Tread gash – Schwalbe Marathon
There are riders who argue for very lightweight tires on the basis of performance: better acceleration and lower rolling resistance. I’m willing to trade all that off against not having to dismount a tire by the side of the road…
[Update: Plenty more posts on this general subject, with graphic illustrations of tire damage. Search for liner and you’ll find ’em.]
Usually I replace the blade on my ancient (cast iron!) 14-inch Delta band saw when I can no longer force it through the thing-to-be-cut, which means every few years, tops, unless I procrastinate. Having just stripped the teeth off a foot of blade, it was time for a replacement long before one was due…
The first step is whacking off 93″ of blade from the 100-foot coil I bought ever so many years ago, using a cold chisel on the vise’s anvil surface. If you’re fussy, wrap a piece of duct tape around the ends-to-be so they don’t fly away after the cut. Otherwise, just enjoy the twang and risk some ritual scarification.
Scarfing the blade ends
Clamp the blade to the top of the vise with a half-twist so opposite sides face up, then scarf both ends about halfway through, so the finished joint will be more-or-less the same thickness as the rest of the blade. Chuck up a grinding wheel / cylinder in your Dremel-tool-like gadget, go slow so as to not overheat the joint, and shower your workbench with steel dust.
To emphasize: note that the teeth face this way on one end and that way on the other! You might want to butt the ends together, but I’m not sure I could get the taper thin enough in the middle that way. You want to cut about halfway through the width of the teeth, too, because they must overlap in the finished joint.
Preparing solder foil
I use a homebrew resistance soldering gadget, but a honkin’ big soldering gun might work. In any event, solder foil works better than solder wire, so I put a snippet of Brownell’s Hi-Force 44 4% silver solder (far more expensive now than when I bought that 1-lb spool long ago) in a stainless-steel sleeve and massage it with a hammer. Crude, but effective: the point is to keep the solder clean, which doesn’t happen when you just whack it on the anvil.

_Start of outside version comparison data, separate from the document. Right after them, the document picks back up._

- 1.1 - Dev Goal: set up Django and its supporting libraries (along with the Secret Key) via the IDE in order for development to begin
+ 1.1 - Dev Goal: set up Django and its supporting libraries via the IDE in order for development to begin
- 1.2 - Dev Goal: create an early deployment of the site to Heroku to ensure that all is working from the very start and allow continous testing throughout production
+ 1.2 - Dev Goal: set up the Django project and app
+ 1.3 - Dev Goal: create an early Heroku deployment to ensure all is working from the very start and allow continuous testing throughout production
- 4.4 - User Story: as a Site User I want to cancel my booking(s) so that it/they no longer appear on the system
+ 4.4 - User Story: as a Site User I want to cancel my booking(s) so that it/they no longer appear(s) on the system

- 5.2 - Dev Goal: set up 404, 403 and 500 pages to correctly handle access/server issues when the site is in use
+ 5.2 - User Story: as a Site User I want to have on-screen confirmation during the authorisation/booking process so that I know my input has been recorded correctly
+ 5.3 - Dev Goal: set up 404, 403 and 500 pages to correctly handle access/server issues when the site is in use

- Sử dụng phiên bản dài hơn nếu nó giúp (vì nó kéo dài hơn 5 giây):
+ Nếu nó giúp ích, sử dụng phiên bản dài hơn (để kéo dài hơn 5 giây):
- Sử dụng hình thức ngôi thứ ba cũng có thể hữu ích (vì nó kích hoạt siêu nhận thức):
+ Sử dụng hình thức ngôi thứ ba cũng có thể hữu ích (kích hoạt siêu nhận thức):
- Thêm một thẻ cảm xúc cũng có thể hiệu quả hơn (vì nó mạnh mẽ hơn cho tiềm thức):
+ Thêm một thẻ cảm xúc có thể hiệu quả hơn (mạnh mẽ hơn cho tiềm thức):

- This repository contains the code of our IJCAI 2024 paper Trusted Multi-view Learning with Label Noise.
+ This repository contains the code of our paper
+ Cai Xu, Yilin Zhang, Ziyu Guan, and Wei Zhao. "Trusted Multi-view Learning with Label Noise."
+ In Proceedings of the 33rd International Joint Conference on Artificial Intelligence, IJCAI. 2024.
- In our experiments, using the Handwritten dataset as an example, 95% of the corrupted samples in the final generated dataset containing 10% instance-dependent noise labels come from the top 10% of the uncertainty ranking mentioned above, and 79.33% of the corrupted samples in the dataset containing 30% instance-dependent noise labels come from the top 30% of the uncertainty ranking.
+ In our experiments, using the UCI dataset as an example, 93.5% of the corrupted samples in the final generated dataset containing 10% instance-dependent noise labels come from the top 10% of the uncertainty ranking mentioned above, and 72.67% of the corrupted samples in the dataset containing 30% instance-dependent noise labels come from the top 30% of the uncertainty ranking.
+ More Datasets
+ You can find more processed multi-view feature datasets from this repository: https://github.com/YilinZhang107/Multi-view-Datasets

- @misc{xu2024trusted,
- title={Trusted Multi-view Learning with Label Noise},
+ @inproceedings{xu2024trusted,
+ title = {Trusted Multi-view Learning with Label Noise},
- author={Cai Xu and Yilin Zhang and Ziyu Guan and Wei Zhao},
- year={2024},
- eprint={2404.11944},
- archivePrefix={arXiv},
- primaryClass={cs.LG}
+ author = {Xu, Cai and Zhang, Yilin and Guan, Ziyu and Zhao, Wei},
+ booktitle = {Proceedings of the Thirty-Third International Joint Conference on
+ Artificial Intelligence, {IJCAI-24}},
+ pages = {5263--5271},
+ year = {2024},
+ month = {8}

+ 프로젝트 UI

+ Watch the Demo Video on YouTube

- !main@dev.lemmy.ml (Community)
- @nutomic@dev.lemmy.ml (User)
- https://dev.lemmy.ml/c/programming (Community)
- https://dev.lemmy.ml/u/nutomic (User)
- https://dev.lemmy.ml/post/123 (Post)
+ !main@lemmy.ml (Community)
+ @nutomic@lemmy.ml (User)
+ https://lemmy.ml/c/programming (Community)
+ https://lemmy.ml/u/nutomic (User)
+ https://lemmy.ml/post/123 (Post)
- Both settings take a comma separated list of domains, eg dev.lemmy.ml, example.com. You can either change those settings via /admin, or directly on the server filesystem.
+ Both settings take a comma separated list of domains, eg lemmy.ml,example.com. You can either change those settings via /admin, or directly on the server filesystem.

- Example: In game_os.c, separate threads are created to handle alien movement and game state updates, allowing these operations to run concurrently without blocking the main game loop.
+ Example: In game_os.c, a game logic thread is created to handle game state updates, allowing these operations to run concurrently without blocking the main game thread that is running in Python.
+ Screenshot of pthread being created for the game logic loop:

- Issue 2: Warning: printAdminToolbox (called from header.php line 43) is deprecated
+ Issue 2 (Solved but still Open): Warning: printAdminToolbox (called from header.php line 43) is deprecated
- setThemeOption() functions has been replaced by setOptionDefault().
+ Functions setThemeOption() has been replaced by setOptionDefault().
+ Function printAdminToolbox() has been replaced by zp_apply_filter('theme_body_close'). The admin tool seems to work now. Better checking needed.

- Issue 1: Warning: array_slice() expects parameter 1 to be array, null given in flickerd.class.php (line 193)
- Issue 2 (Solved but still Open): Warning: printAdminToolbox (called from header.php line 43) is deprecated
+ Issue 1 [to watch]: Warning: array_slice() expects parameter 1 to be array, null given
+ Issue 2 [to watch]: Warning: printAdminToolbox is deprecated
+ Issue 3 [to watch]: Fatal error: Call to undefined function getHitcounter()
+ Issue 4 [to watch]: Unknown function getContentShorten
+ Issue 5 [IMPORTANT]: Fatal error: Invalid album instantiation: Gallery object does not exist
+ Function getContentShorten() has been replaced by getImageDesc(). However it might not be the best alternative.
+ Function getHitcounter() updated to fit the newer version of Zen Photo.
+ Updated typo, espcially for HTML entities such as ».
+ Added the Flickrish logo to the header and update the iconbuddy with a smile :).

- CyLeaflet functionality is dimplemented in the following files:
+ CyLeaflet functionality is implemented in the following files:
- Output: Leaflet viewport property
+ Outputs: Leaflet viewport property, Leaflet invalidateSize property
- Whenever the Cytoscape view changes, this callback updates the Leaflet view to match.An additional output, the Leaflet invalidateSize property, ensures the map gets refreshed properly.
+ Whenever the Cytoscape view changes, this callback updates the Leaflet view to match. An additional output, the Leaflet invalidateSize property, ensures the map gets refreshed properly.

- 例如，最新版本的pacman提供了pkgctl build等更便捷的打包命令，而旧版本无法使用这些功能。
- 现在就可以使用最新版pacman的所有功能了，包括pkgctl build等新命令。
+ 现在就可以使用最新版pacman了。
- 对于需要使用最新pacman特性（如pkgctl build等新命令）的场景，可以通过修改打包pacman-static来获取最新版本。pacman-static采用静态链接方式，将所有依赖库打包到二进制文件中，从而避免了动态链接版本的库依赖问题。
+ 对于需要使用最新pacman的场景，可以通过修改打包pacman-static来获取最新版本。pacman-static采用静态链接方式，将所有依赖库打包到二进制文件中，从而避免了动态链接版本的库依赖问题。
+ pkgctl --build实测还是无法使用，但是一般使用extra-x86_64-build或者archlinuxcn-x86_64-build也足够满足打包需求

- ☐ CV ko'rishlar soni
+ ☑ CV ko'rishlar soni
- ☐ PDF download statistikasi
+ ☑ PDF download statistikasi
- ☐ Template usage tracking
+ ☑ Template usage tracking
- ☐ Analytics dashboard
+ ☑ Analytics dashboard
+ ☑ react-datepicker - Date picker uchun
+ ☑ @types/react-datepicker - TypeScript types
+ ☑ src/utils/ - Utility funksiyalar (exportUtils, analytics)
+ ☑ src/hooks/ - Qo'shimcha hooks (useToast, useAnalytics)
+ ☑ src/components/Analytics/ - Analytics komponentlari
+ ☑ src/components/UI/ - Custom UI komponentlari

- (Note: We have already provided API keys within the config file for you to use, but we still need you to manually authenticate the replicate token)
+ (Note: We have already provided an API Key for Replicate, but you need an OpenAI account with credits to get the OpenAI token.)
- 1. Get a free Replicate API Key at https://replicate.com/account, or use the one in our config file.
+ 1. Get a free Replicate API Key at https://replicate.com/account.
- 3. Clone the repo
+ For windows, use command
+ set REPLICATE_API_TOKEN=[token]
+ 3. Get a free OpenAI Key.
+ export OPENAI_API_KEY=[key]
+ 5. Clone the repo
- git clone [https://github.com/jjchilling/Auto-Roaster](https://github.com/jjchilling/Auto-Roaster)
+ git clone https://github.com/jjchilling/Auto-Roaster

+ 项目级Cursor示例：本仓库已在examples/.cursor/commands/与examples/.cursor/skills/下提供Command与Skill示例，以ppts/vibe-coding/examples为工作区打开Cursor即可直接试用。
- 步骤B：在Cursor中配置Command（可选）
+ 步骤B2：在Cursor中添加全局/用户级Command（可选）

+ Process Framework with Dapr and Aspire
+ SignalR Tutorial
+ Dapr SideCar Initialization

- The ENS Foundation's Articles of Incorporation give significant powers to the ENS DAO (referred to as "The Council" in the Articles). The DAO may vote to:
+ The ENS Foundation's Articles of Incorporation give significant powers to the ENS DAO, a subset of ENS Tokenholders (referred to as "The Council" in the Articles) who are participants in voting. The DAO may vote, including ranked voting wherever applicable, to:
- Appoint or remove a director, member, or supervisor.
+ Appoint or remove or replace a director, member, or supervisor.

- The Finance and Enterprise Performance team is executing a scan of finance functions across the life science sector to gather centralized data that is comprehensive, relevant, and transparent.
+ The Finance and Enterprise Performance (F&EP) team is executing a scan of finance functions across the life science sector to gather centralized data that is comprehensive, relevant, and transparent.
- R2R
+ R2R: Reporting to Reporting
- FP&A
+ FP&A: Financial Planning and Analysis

Aligning and clamping blade ends
However you do the joint, you must align the blade ends so they’re collinear: you do not want a kink in the middle of the blade. This setup reflects my soldering gear: a graphite slab clamped to a brass plate caught in the vise, an aluminum channel for alignment, and a pair of battery clamps to hold the blade in place. I apply paste flux to both sides of the joint and poke the solder foil into the flux, too. If you squint, you can see the trimmed-to-fit solder foil lying atop the scarfed edge.
Resistance soldering
Slide the right side over the left, make sure the teeth on both ends overlay each other, clamp in place, check the alignment, and apply heat. This is a slightly staged shot showing the carbon gouging rod in position well after the joint has solidified. The key advantage of resistance soldering is having a footswitch so you can hold everything in position while the joint cools.
Thinning the joint
Clamp the finished blade to the vise and thin both sides to the width of the rest of the blade. If you’ve done a better job of scarfing than I usually do, this is just a matter of tapering the edge a bit. The pic shows the first surface I thinned, so there’s some flux hanging in the teeth. That’ll vanish as you cut if you don’t clear it off while thinning.
Finished joint – victim's view
The end result should look like this, as seen from the victim’s position in the bandsaw: no lumps, no bumps, nothing sticking out on either side.
The whole process takes about half an hour, what with clearing space on the workbench, setting up the soldering gear, deploying the Dremel tool, and cleaning up a bit afterward. That would be crazy in a production environment, which is why they have blade welders bolted to the side of the bandsaws, but it’s OK for something I do every few years.
I formerly used a propane torch and a fixture to align the pieces, but the resistance soldering unit eliminates the flame and delivers a much better result because it compresses the joint while the solder cools.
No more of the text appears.